#### WHAT TO PRODUCE:
Going line by line through the listing below, count those with the string "Bitcoin" and answer with the number alone.

#### DATA EXCERPTS:

——————

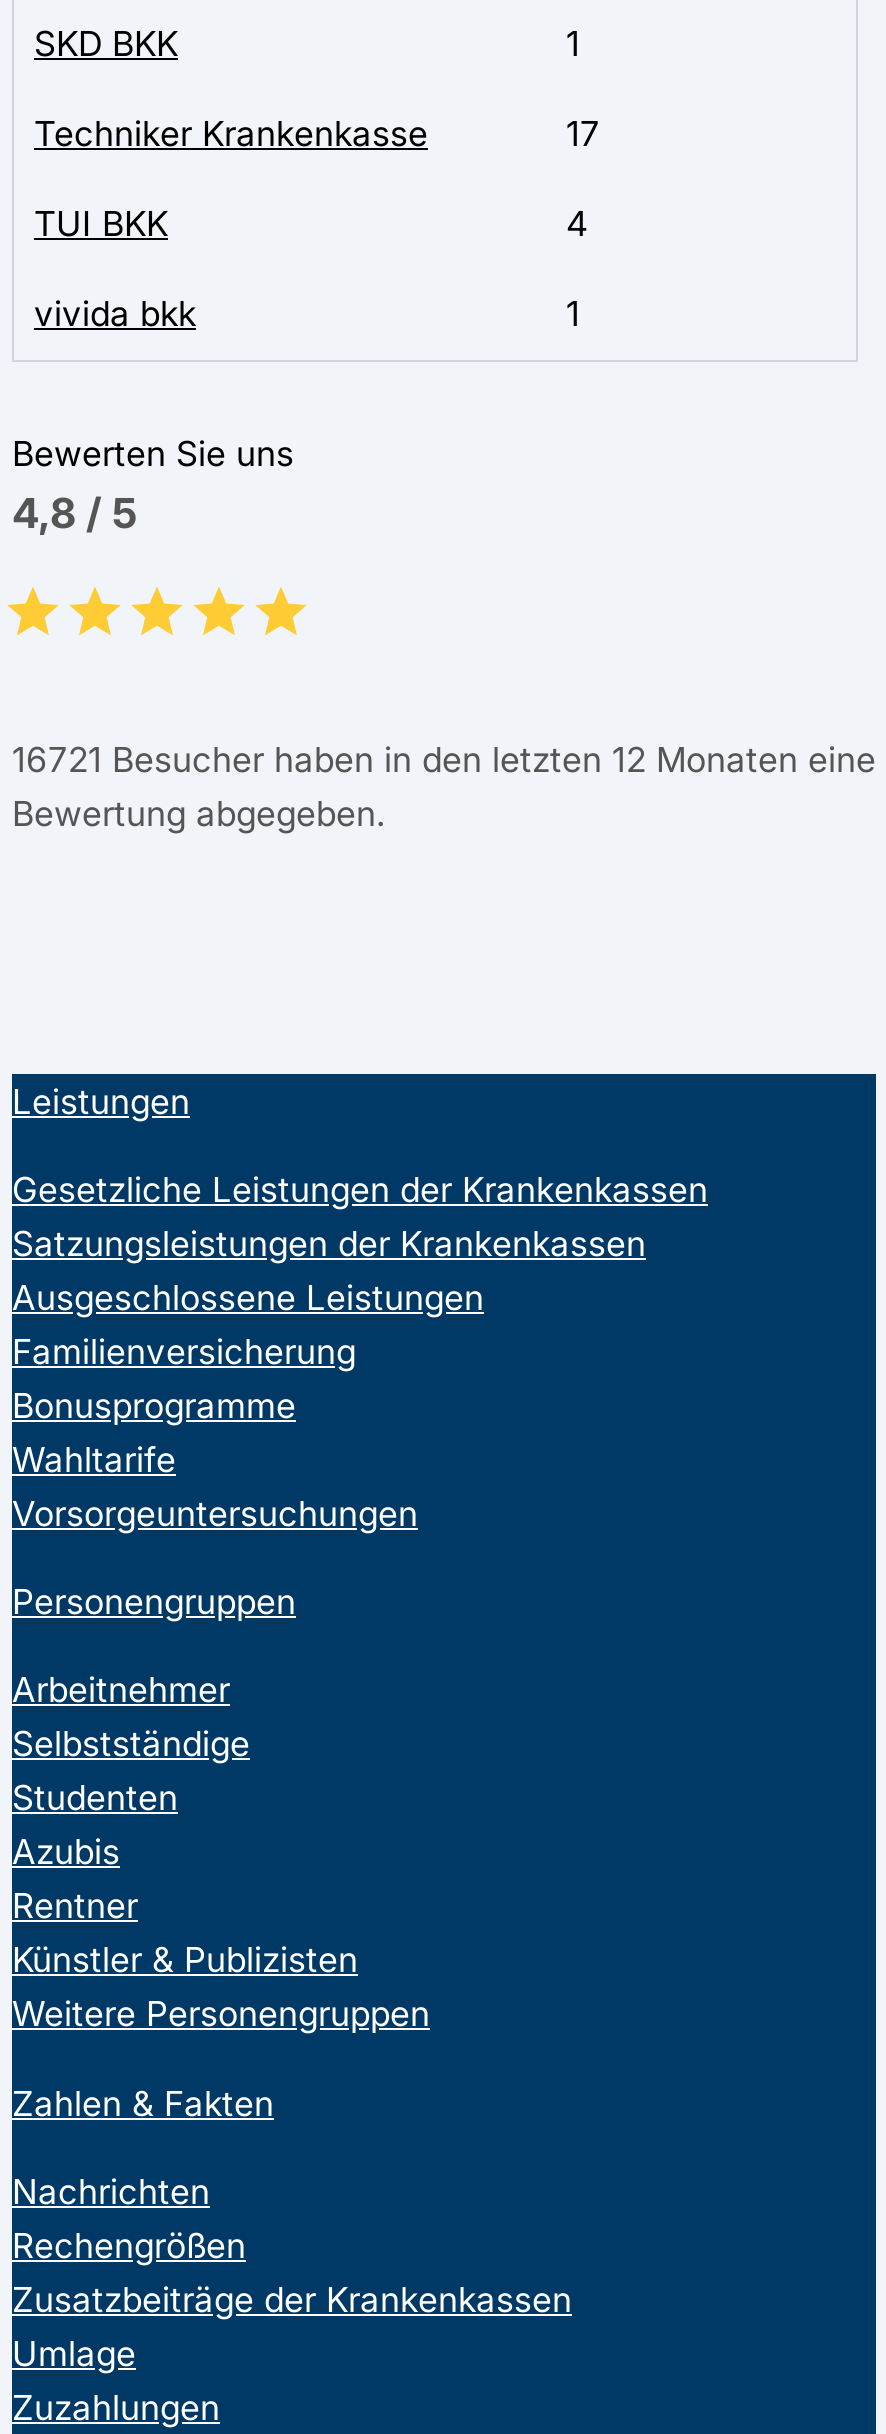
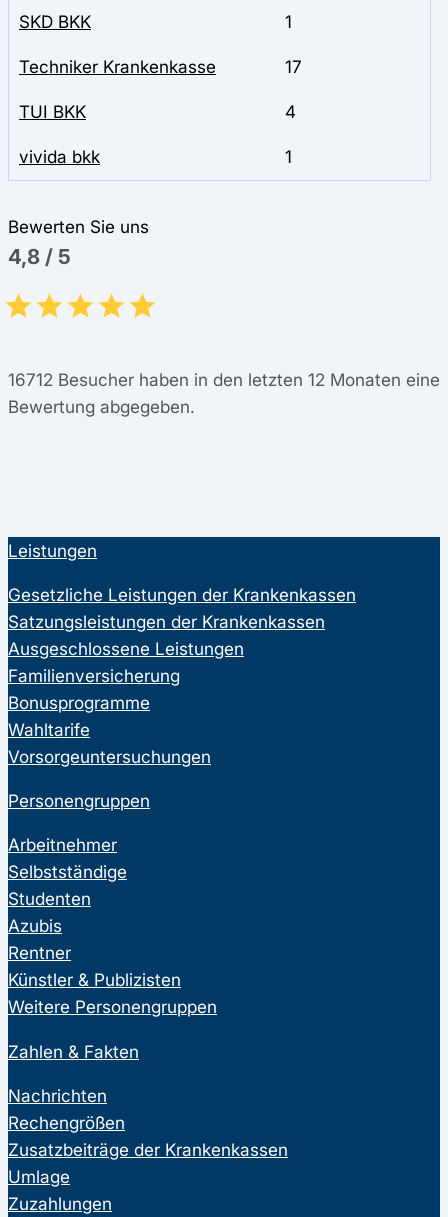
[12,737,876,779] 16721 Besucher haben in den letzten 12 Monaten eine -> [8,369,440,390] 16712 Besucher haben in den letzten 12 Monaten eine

——————

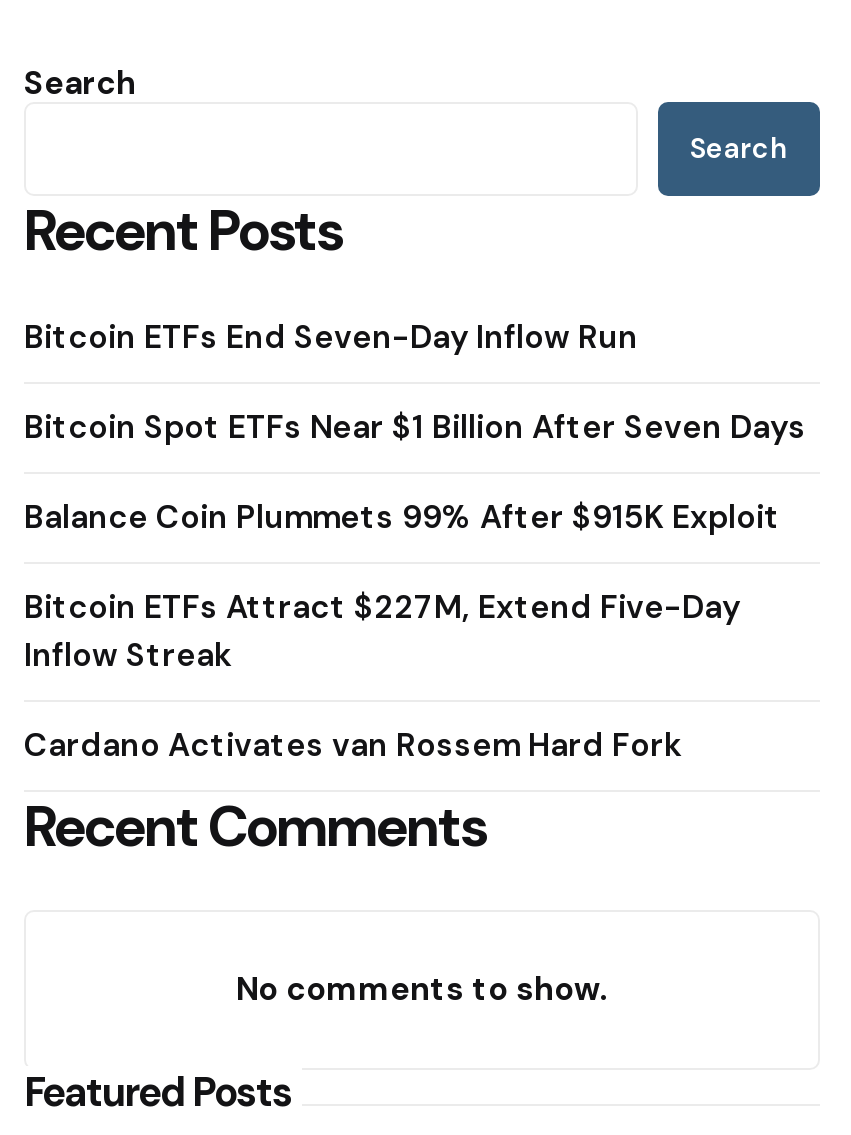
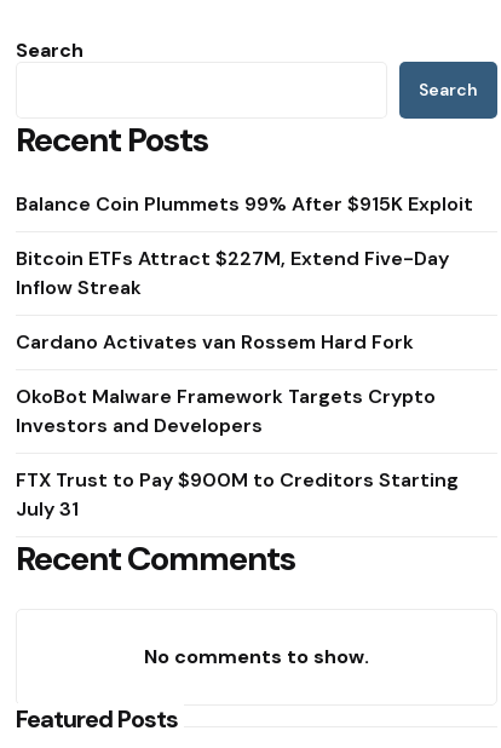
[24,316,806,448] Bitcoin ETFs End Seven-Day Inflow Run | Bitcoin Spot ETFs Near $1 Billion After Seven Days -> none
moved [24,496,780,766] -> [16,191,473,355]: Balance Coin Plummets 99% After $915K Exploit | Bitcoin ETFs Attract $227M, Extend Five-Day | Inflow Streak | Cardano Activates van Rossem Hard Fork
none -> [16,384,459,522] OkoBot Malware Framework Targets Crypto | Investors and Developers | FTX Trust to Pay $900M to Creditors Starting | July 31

——————

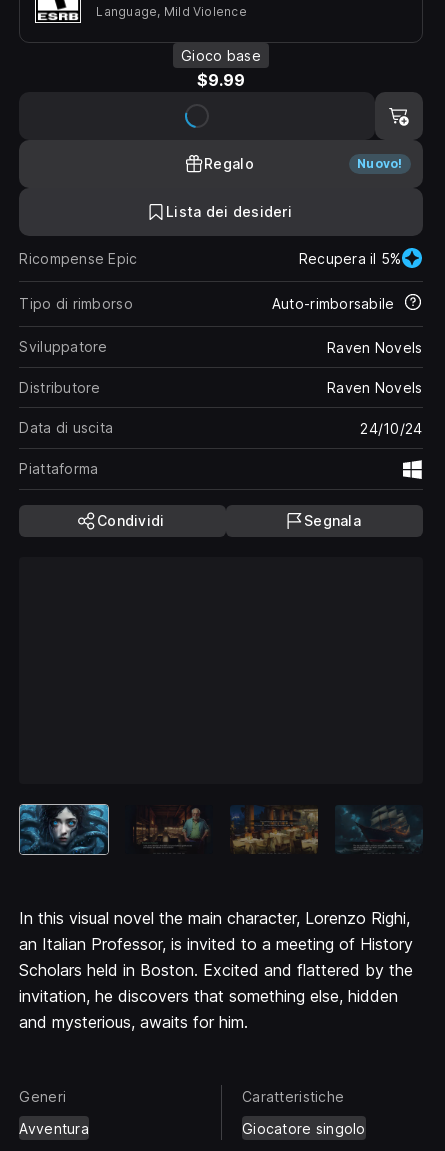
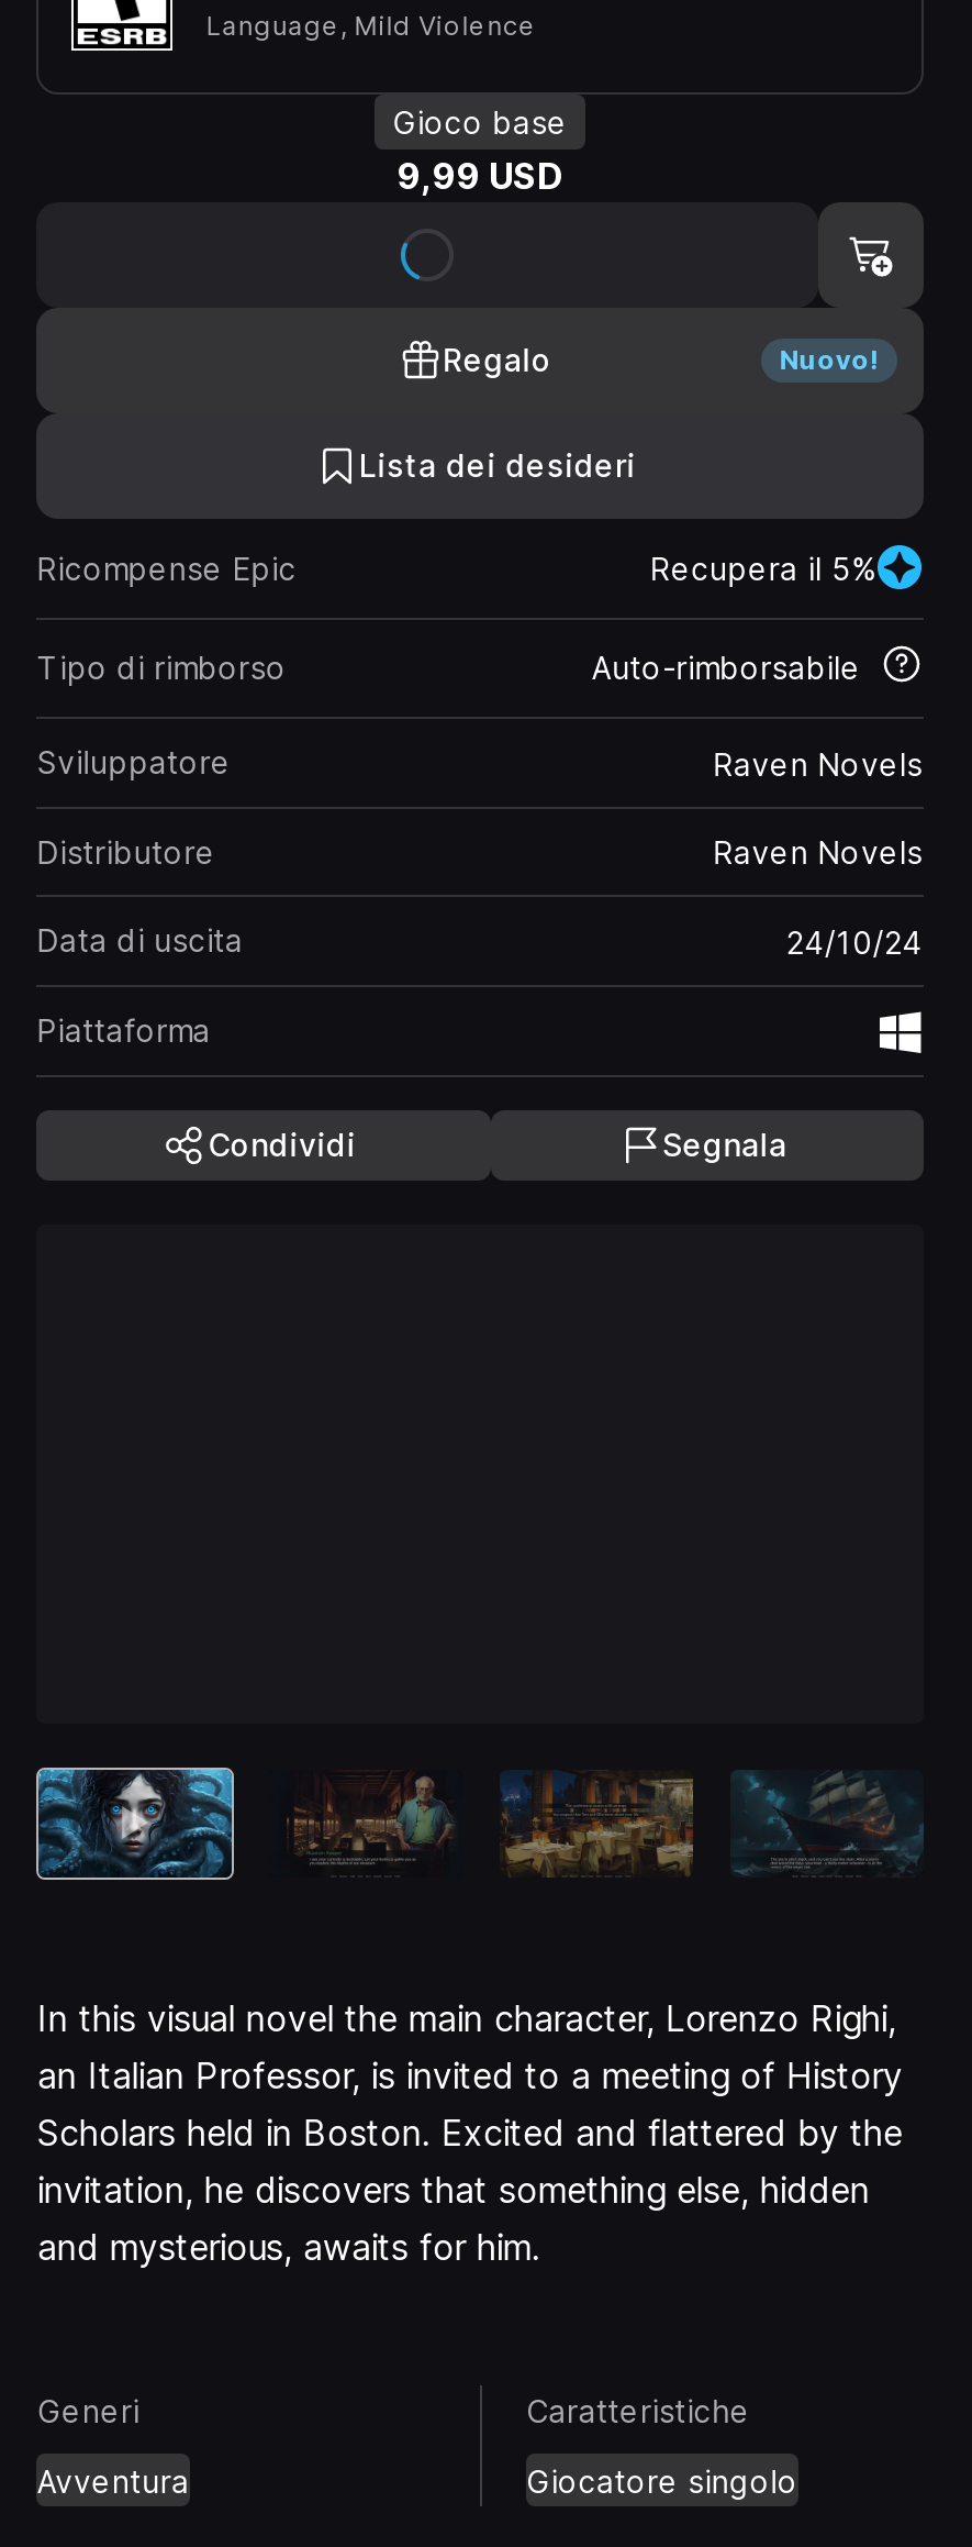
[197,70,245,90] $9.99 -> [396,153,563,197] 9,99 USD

——————

#### WRITTEN RESPONSE:
2